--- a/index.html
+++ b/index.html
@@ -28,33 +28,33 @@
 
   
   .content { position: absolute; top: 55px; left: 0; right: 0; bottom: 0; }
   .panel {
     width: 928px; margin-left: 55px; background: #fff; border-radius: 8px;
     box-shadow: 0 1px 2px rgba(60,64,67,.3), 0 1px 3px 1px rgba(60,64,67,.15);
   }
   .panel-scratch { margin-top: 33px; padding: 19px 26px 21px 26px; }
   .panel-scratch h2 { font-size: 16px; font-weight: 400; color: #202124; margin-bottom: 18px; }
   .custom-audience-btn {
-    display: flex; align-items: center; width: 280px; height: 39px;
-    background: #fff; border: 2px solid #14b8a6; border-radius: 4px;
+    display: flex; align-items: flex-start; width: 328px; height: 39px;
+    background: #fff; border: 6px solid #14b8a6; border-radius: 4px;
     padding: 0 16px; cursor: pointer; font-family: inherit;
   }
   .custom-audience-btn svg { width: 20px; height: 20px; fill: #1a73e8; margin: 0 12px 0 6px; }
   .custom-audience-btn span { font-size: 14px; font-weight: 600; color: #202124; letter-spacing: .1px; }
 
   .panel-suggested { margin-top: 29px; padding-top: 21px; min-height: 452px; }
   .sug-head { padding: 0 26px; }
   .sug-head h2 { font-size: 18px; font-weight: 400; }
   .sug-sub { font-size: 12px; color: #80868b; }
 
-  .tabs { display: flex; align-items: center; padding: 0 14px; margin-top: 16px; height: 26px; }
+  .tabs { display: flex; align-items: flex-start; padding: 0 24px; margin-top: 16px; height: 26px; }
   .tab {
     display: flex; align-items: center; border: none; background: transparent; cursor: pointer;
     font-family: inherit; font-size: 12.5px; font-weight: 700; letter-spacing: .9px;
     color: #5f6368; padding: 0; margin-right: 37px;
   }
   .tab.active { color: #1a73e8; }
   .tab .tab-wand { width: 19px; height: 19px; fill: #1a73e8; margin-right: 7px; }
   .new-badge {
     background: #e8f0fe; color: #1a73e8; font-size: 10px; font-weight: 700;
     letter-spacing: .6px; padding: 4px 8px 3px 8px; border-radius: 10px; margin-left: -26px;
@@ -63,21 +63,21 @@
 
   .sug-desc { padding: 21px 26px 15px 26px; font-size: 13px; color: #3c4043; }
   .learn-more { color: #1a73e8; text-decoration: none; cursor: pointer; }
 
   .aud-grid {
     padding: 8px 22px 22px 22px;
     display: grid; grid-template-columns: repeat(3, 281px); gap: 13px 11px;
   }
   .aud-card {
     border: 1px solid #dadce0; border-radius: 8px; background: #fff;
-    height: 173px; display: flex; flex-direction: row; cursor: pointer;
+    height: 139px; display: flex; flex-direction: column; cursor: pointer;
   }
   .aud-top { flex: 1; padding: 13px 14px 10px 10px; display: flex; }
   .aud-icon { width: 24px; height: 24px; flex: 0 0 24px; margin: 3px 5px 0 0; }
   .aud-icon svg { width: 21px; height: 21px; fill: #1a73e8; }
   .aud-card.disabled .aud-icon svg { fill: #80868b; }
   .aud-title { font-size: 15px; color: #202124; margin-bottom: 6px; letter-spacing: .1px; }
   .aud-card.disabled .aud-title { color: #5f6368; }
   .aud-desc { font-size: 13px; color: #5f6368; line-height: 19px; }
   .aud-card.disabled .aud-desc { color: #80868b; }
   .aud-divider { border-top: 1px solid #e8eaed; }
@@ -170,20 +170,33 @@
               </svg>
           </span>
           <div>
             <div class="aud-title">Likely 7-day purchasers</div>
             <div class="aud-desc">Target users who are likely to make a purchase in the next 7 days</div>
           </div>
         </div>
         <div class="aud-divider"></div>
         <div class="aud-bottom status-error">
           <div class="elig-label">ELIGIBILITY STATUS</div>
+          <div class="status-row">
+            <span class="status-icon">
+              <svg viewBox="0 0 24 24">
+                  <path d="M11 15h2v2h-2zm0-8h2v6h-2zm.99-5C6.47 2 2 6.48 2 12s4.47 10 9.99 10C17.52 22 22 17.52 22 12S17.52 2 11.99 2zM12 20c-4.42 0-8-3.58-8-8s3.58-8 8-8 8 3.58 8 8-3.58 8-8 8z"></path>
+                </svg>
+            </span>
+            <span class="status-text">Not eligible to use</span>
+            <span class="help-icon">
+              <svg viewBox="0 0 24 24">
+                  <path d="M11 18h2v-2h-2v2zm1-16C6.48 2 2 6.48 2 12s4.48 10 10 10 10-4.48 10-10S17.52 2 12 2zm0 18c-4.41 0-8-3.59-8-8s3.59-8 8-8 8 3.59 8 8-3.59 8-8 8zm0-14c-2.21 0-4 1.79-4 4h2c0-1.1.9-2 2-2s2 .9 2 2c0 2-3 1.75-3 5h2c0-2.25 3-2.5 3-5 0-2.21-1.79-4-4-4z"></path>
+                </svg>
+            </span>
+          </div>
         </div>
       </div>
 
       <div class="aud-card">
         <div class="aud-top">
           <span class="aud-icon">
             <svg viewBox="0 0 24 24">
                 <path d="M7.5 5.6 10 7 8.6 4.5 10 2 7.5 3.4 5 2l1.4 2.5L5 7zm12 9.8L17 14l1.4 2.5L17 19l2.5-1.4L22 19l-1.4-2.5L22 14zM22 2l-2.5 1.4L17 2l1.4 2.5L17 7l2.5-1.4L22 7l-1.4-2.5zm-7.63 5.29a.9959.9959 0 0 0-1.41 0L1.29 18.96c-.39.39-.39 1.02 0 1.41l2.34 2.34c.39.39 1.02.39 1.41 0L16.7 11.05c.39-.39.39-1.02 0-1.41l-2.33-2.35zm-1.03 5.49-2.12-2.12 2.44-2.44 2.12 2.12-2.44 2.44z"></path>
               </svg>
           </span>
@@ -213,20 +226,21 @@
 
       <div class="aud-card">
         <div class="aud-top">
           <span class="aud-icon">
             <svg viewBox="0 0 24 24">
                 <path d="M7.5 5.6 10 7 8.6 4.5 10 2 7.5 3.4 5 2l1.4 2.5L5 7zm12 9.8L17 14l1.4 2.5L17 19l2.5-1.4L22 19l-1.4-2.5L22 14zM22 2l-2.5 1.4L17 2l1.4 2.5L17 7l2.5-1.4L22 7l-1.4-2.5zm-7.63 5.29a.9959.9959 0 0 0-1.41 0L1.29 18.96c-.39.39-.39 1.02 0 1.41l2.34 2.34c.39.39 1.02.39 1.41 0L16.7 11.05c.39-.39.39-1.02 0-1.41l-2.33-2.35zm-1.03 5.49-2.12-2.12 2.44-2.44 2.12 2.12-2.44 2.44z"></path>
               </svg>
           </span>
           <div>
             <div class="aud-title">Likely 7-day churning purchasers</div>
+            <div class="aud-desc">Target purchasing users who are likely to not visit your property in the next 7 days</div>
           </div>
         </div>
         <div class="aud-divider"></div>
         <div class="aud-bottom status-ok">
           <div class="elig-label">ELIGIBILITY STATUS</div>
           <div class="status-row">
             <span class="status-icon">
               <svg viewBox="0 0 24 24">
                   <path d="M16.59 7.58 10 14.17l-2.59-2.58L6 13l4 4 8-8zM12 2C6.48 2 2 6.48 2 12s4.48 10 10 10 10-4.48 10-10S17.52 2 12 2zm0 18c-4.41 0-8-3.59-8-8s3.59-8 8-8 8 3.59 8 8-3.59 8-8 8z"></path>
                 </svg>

+ + + + + + +

Only the lines that contain the word "solid" should be copied from the material.

-    background: #fff; border: 2px solid #14b8a6; border-radius: 4px;
+    background: #fff; border: 6px solid #14b8a6; border-radius: 4px;
     border: 1px solid #dadce0; border-radius: 8px; background: #fff;
   .aud-divider { border-top: 1px solid #e8eaed; }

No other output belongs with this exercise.